Featured Post

SIX KEYS TO A LITERARY GENETIC CODE

In essays on the subject of centricity, I've most often used the image of a geometrical circle, which, as I explained here,  owes someth...

Thursday, January 10, 2019

MYTHCOMICS: "THE BULLY" (DAREDEVIL #257, 1988)



When Frank Miller left the DAREDEVIL feature for the first time in 1983, subsequent creators had a hard act to follow. I've read all the subsequent stories by such talented people as Klaus Janson and Denny O'Neil, and I remember barely anything from this post-Miller period. In contrast, while I was not a huge fan of writer Ann Nocenti, whose tenure lasted from 1986 to 1991, I have to admit that her DAREDEVIL stories offer a fresh take on Miller's transformation of the feature into hard-boiled crime.

"The Bully," graced by splendid art by John Romita Jr., is not precisely a stand-alone story, though it can be read independently. As the cover makes clear, once again the starring hero contends with the ultraviolent vigilante known as the Punisher. However, the main plot of "Bully" intersects with that of an issue of PUNISHER published in the same month as DAREDEVIL #257. In the first story, executed by Mike Baron and Whilce Portacio, the Punisher searches for a culprit who has inserted cyanide into aspirin tablets made by the company for which he formerly worked. The vigilante fails to corral the perpetrator, Alfred Coppersmith, but continues to pursue the poisoner. I have not read the PUNISHER story but apparently it loosely overlaps the events of the DAREDEVIL story.

Many of Nocenti's stories tend to come off as somewhat rambling. "The Bully" is a happy exception, dealing with the problematic nature of violence without simply issuing the standard ultraliberal/ Marxist denunciation. In fact, there is no single character in the story who fits the dictionary definition of a bully. Nocenti seems to be using the process of "bullying" as a metaphor for any unjust use of force against a less powerful individual. 
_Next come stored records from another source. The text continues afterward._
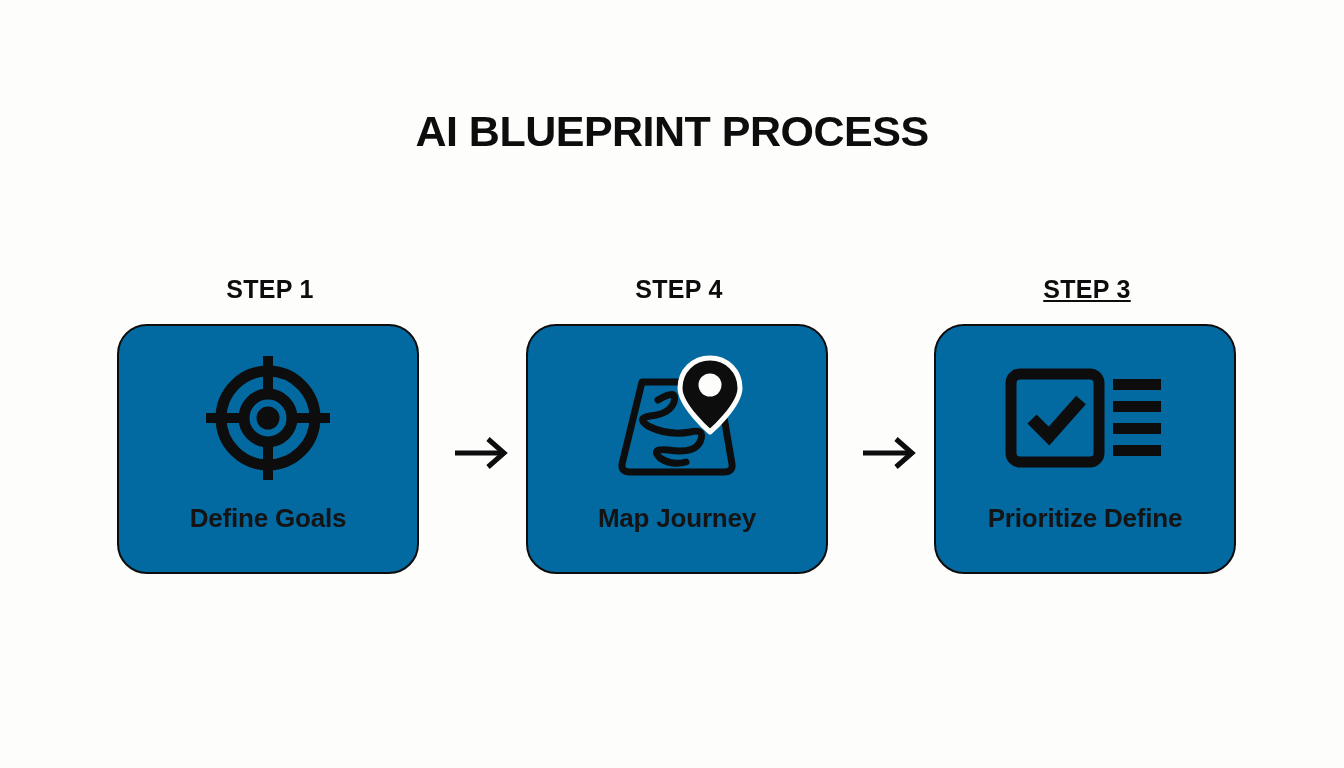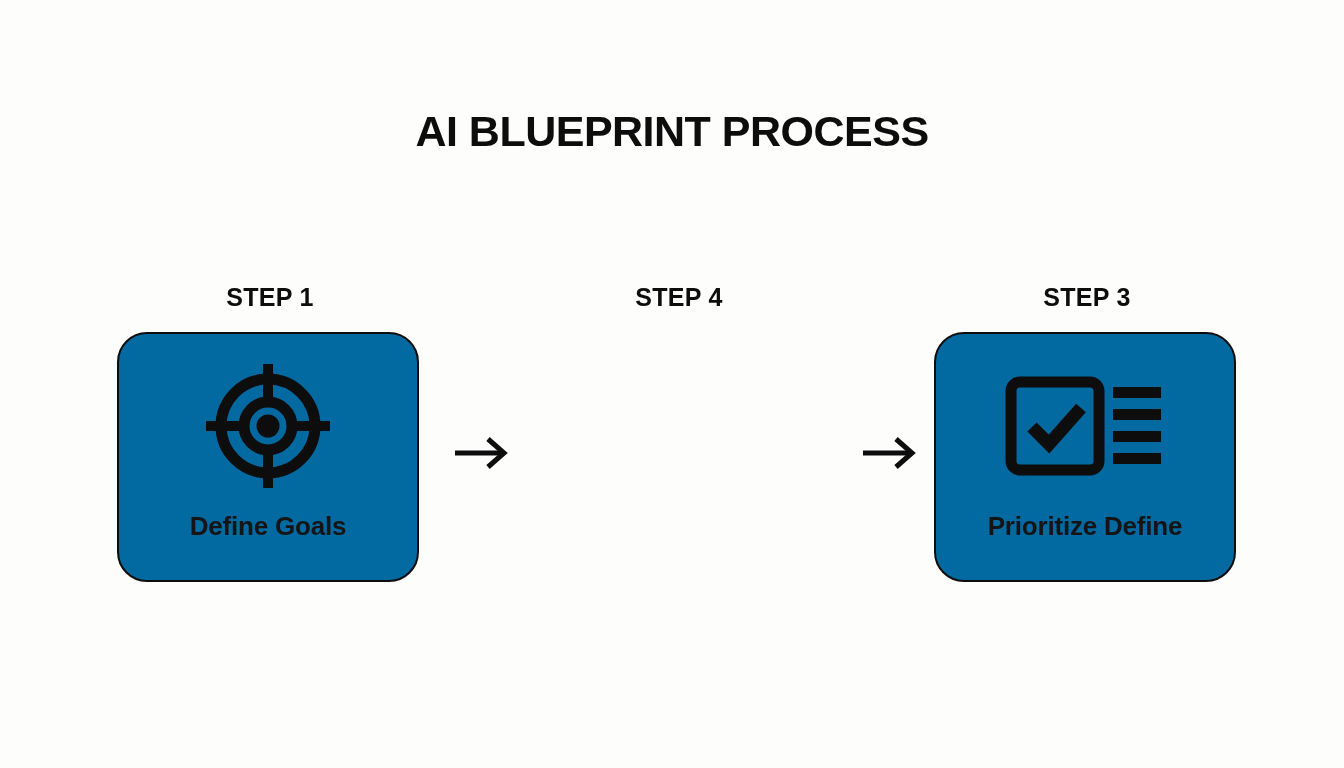--- a/index.html
+++ b/index.html
@@ -42,7 +42,7 @@
   }
   .step-group {
     position: absolute;
-    top: 8px;
+    top: 0;
     width: 306px;
     height: 312px;
   }

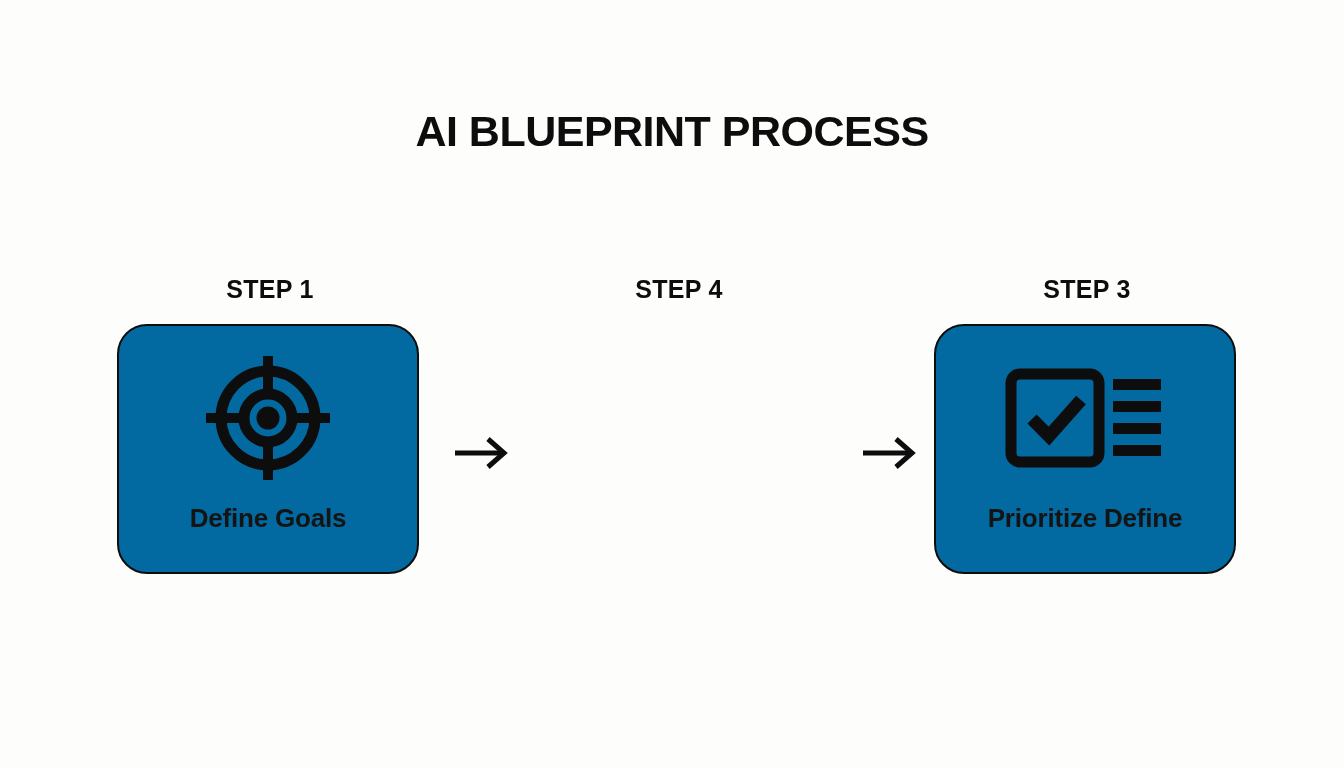--- a/index.html
+++ b/index.html
@@ -48,7 +48,7 @@
   }
   .step-group.s0 { left: 117px; }
   .step-group.s1 { left: 526px; }
-  .step-group.s2 { left: 934px; }
+  .step-group.s2 { left: 934px; text-decoration: underline; }
 
   .step-label {
     text-align: center;

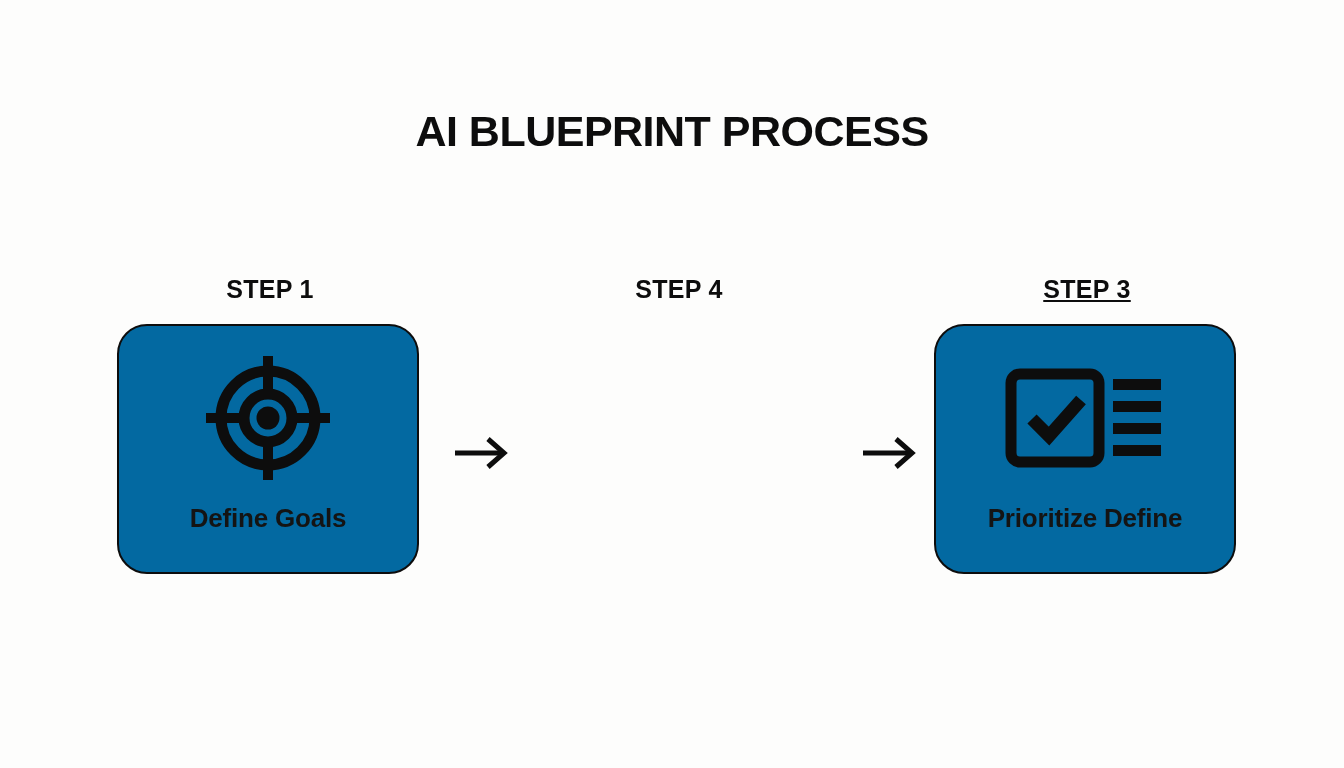--- a/index.html
+++ b/index.html
@@ -131,6 +131,20 @@
 
     <div class="step-group s1">
       <div class="step-label">STEP 4</div>
+      <div class="card">
+        <div class="icon-wrap">
+          <svg width="142" height="128" viewBox="0 0 142 128" aria-hidden="true">
+
+            <path d="M36 28 H112 L126 110 Q127 118 118 118 H24 Q15 118 16 110 Z" fill="none" stroke="#0d0d0d" stroke-width="7" stroke-linejoin="round" stroke-linecap="round"></path>
+
+            <path d="M52 46 Q72 34 68 48 Q64 60 44 62 Q30 64 42 72 Q62 82 84 78 Q100 74 94 88 Q88 100 62 96 Q44 94 54 104 Q66 112 80 108" fill="none" stroke="#0d0d0d" stroke-width="7" stroke-linejoin="round" stroke-linecap="round"></path>
+
+            <path d="M104 4 C87 4 74 17 74 34 C74 52 104 78 104 78 C104 78 134 52 134 34 C134 17 121 4 104 4 Z" fill="#0d0d0d" stroke="#fdfdfc" stroke-width="5" stroke-linejoin="round"></path>
+            <circle cx="104" cy="31" r="11.5" fill="#fdfdfc"></circle>
+          </svg>
+        </div>
+        <div class="card-label">Map Journey</div>
+      </div>
     </div>
 
     <div class="step-group s2">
Nocenti also observes that "force" may be in the eye of the beholder. No less than three times does some character in the story muse on the facelessness of enemies in modern society. 



First, the Punisher, prior to gunning down a gang of drug-dealers, thinks to himself that "the enemy is everyone, anyone, and no one."

The second instance merges the idea of the faceless enemy with that of the bully. Daredevil seeks to garner information on Coppersmith by interviewing one of the man's former work-mates. The worker tells the hero how Coppersmith was laid off by the aspirin company, where Coppersmith had worked for many years, because he simply couldn't master the complex computers introduced by the bosses. The worker opines, "How do you fight it when a computer takes over? It's like when a big new bully moved in on your block. But who do you fight? The enemy is technology! How do you fight that? Where do you strike?"

Finally, the unemployed Coppersmith is seen alone in his apartment. He looks like the standard depiction of a bully: a muscular fellow seen doing reps with weights. Yet though he looks like a bully, he's the one who feels bullied by the company that fired him, and to himself he justifies his indiscriminate poison-murders by musing, "All men, any man. My enemy is faceless."


Given that slipping poison into medicine-pills should strike most readers as a contemptible form of violence, Nocenti is remarkably successful in making Coppersmith seem mildly sympathetic in his derangement. The criminal is duly overtaken by the Punisher, but Daredevil intervenes to keep Coppersmith from being executed. Inevitably the two fighters clash, seen through Coppersmith's eyes, who is too stupefied by the fight to escape. Indeed, he continues his "bully" theme by thinking to himself, "There's no difference between the two of them. Both bullies, and all bullies think they're the one that's right. Everybody can't be right." Coppersmith doesn't quite have enough self-awareness to apply this insight to his own campaign of violence, and in fact he finally does try to escape, only to be crowned into dreamland by Daredevil. 



The resolution of the conflict between the heroes is more fully explicated in the PUNISHER cross-over story. But before Coppersmith has his lights knocked out, he has a strange insight that belies all the rhetoric about bullies and faceless enemies, as he watches Daredevil and Punisher battle:

I feel like I'm witnessing something superhuman, something special and powerful-- like this is the best of the best-- and they're fighting over ME--

Daredevil wins the argument by taking Coppersmith into custody, and the story ends as lawyer Matt Murdock meets with the addled murderer. Murdock tells Coppersmith that though he will go to prison, he deserves mercy because "society must take care of the people it crushes."

While "Bully" covers some of the same territory seen in Miller's tenure, Nocenti has a refreshingly un-derivative take on the violence of the superhero genre; neither fully approving nor disapproving. 
I'll note in closing that though the story includes a subplot involving a long-running Daredevil-foe, Typhoid Mary, even the subplot works in unison with the main theme. During the subplot, Typhoid easily manipulates her boss the Kingpin with sex, thus showing that there are ways to "bully" even without violence.